* [What is needed]: Read through the data and report every line in which the word "align" occurs.

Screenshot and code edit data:
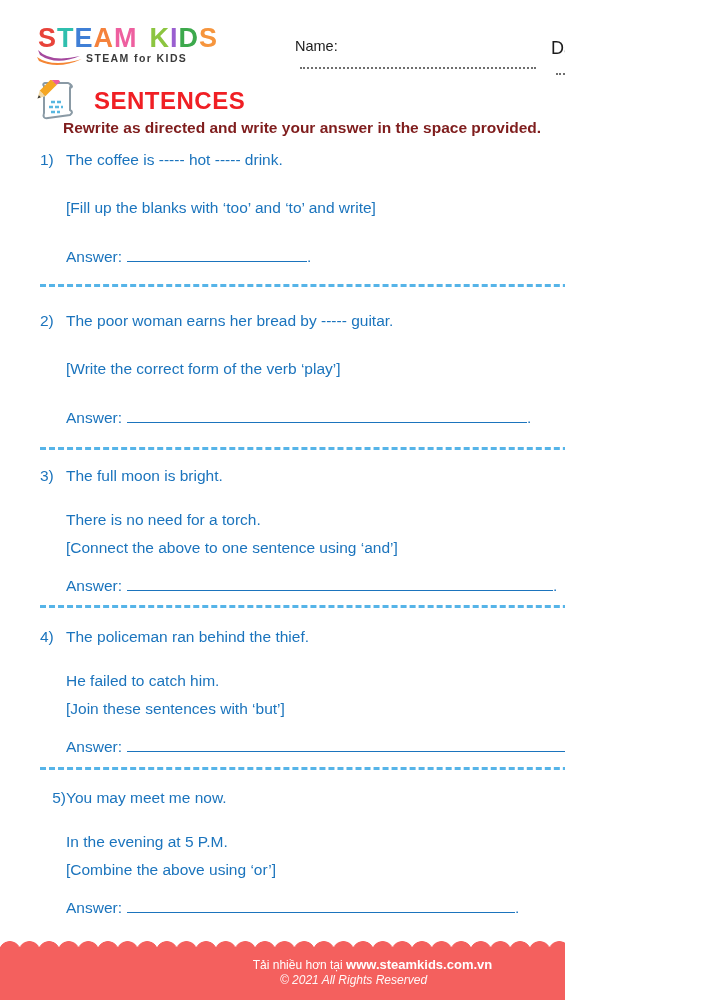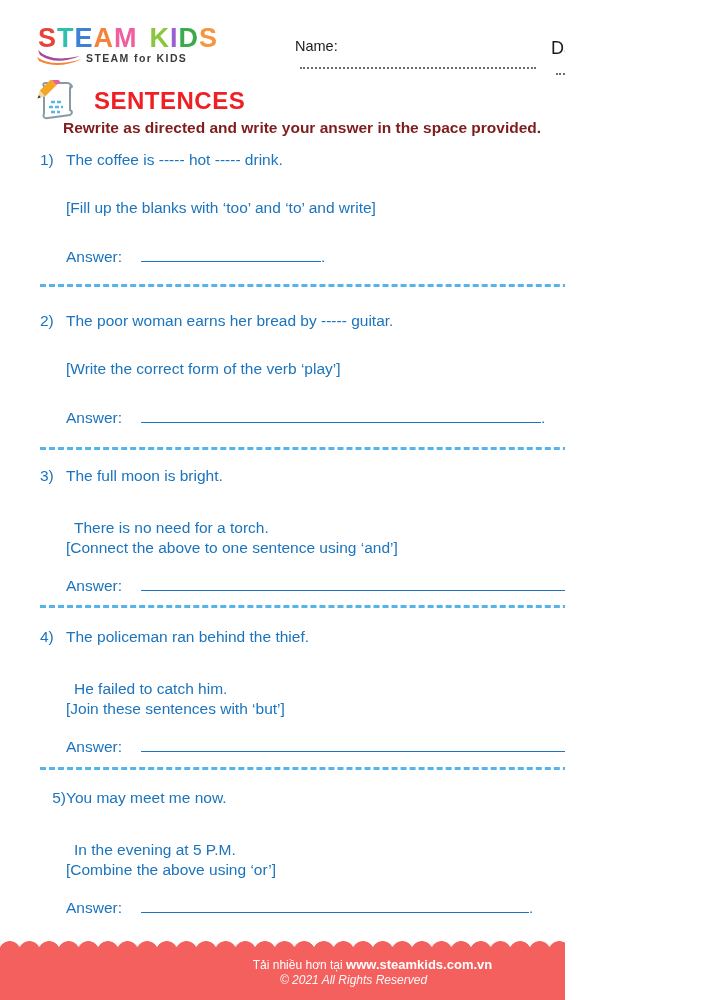--- a/index.html
+++ b/index.html
@@ -31,27 +31,27 @@
   .title-icon { width:40px; height:42px; }
   .page-title { margin:0 0 0 18px; font-size:24px; font-weight:bold; color:#f01f24; letter-spacing:0.5px; }
   .instruction { position:absolute; left:40px; top:119px; font-size:15.5px; font-weight:bold; color:#7f1d1d;margin-left:23px; }
 
   
   .q { position:absolute; left:40px; width:630px; color:#1b74bd; font-size:15.5px; }
   .q-line { position:absolute; left:26px; white-space:nowrap; }
   .q-line.first { left:0; }
   .q-num { display:inline-block; width:26px; }
   .qa .l1 { top:0; } .qa .dir { top:48px; } .qa .ans { top:96px; }
-  .qb .l1 { top:0; } .qb .l2 { top:52px;margin-left:8px; } .qb .dir { top:72px; } .qb .ans { top:109px; }
+  .qb .l1 { top:0; } .qb .l2 { top:44px; } .qb .dir { top:72px; } .qb .ans { top:109px; }
   .q1 { top:151px; height:120px; }
   .q2 { top:312px; height:120px; }
   .q3 { top:467px; height:130px; }
   .q4 { top:628px; height:130px; }
   .q5 { top:789px; height:130px;text-align:right; }
-  .ans-label { margin-right:19px; }
+  .ans-label { margin-right:5px; }
   .blank { display:inline-block; border-bottom:1.6px solid #1b74bd; height:14px; vertical-align:baseline; }
   .q1 .blank { width:180px; }
   .q2 .blank { width:400px; }
   .q3 .blank { width:426px; }
   .q4 .blank { width:478px; }
   .q5 .blank { width:388px; }
 
   .separator { position:absolute; left:40px; width:628px; border-top:3px dashed #56b4e8; }
   .sep1 { top:284px; } .sep2 { top:447px; } .sep3 { top:605px; } .sep4 { top:767px; }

* [Solution below]:
   .q5 { top:789px; height:130px;text-align:right; }
   .blank { display:inline-block; border-bottom:1.6px solid #1b74bd; height:14px; vertical-align:baseline; }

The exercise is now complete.